EXERCISE BRIEF =
Please repeat each line of the data exactly, with nothing left out.

(Records from a dataset)
= = = =

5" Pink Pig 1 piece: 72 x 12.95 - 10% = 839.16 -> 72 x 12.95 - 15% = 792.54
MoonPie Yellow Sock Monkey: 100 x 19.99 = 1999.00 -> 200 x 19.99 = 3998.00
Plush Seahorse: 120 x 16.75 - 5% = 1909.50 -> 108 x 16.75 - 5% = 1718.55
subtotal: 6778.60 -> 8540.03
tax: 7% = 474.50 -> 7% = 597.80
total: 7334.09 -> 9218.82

= = = =

OUTPUT FOR THIS TASK =
5" Pink Pig 1 piece: 72 x 12.95 - 10% = 839.16 -> 72 x 12.95 - 15% = 792.54
MoonPie Yellow Sock Monkey: 100 x 19.99 = 1999.00 -> 200 x 19.99 = 3998.00
Plush Seahorse: 120 x 16.75 - 5% = 1909.50 -> 108 x 16.75 - 5% = 1718.55
subtotal: 6778.60 -> 8540.03
tax: 7% = 474.50 -> 7% = 597.80
total: 7334.09 -> 9218.82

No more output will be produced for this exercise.